ACTIVITY:
Copy each line of the listing where the word "subtotal" can be found.

RECORDS FOR THE EXERCISE:

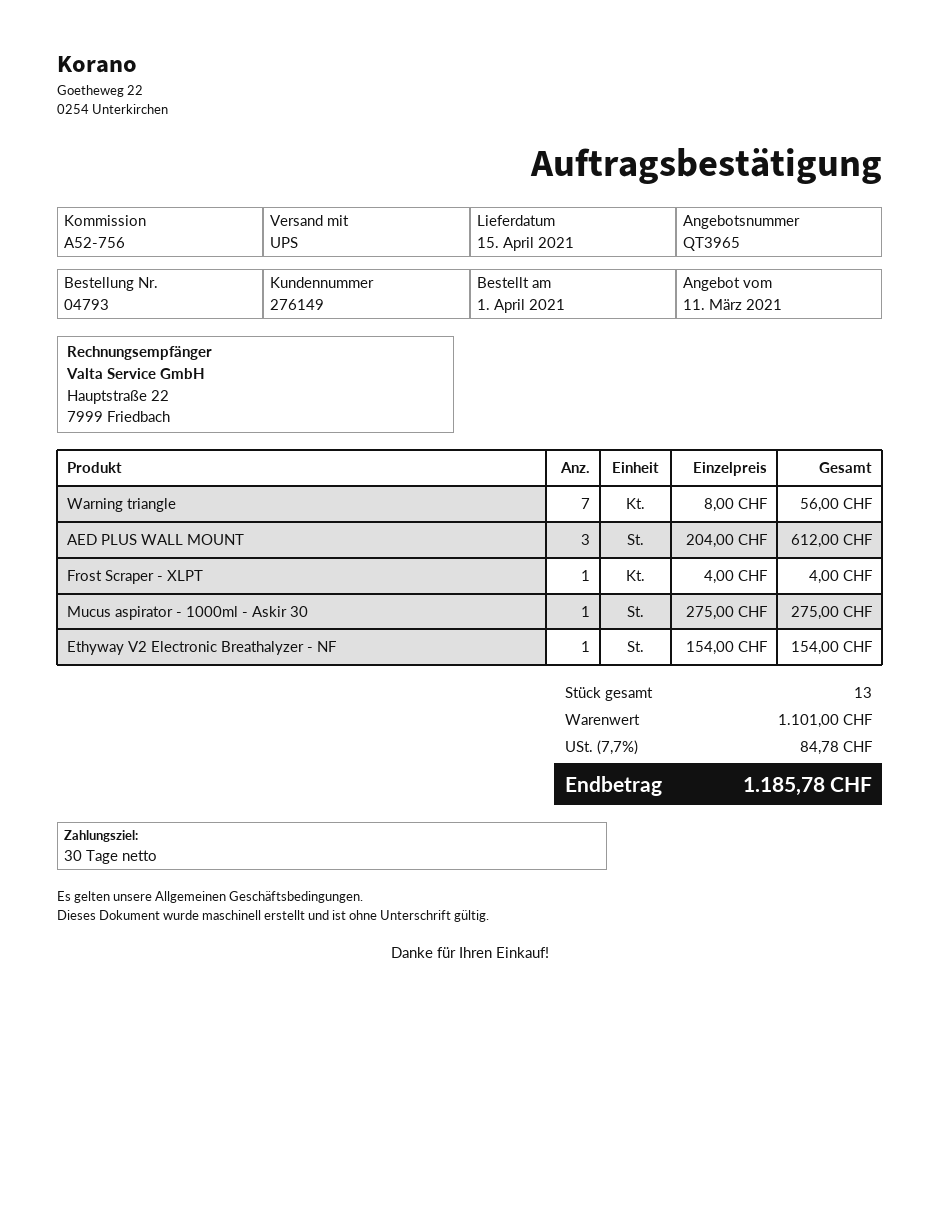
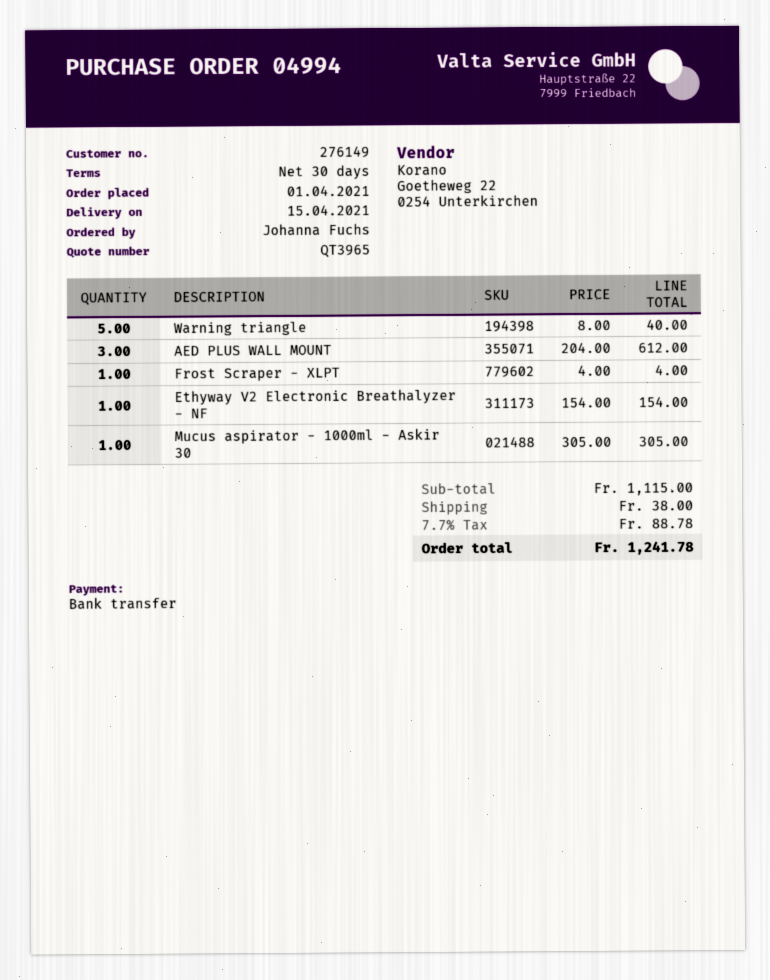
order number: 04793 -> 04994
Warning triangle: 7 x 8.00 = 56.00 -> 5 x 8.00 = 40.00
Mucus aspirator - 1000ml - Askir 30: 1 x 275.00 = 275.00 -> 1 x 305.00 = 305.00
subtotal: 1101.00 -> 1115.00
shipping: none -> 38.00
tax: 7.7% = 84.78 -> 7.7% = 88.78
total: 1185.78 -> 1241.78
==
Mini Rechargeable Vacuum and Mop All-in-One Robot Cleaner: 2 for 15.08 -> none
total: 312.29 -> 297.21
...
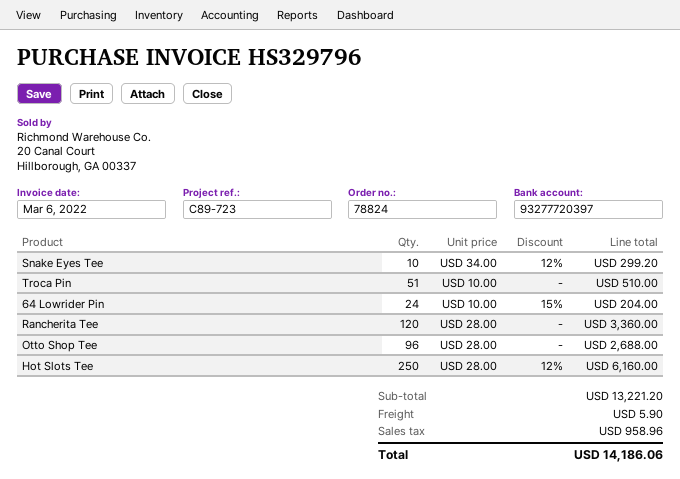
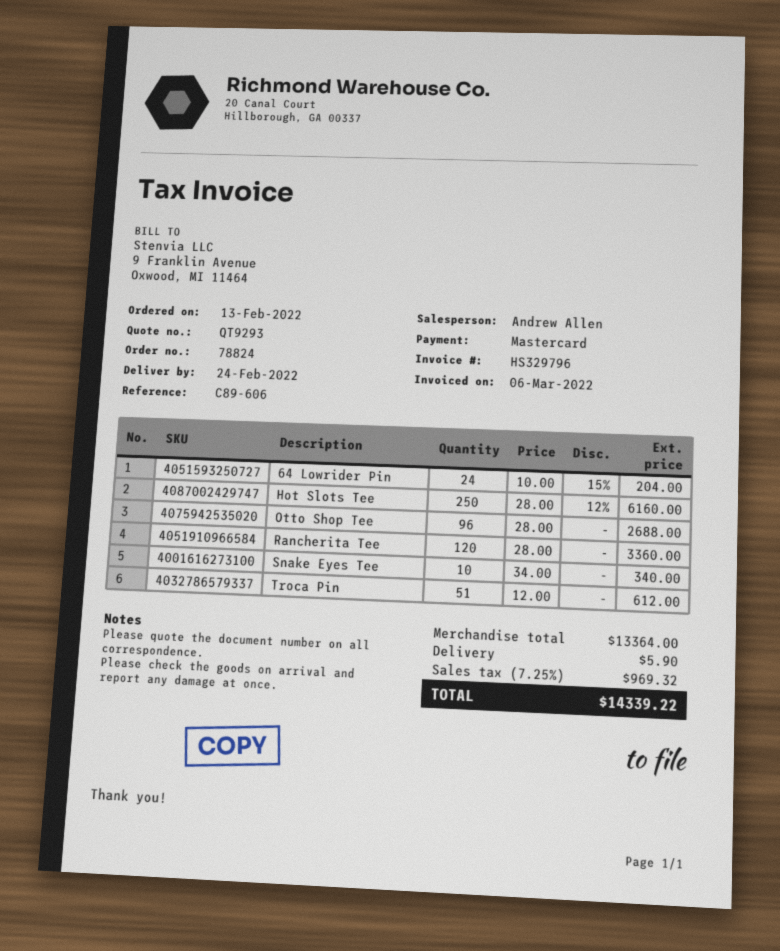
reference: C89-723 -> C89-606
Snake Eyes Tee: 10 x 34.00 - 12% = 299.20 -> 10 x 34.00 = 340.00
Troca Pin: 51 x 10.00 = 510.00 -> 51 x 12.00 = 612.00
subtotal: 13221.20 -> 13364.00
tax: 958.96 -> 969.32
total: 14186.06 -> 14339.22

RESULT OF THIS EXERCISE:
subtotal: 1101.00 -> 1115.00
subtotal: 13221.20 -> 13364.00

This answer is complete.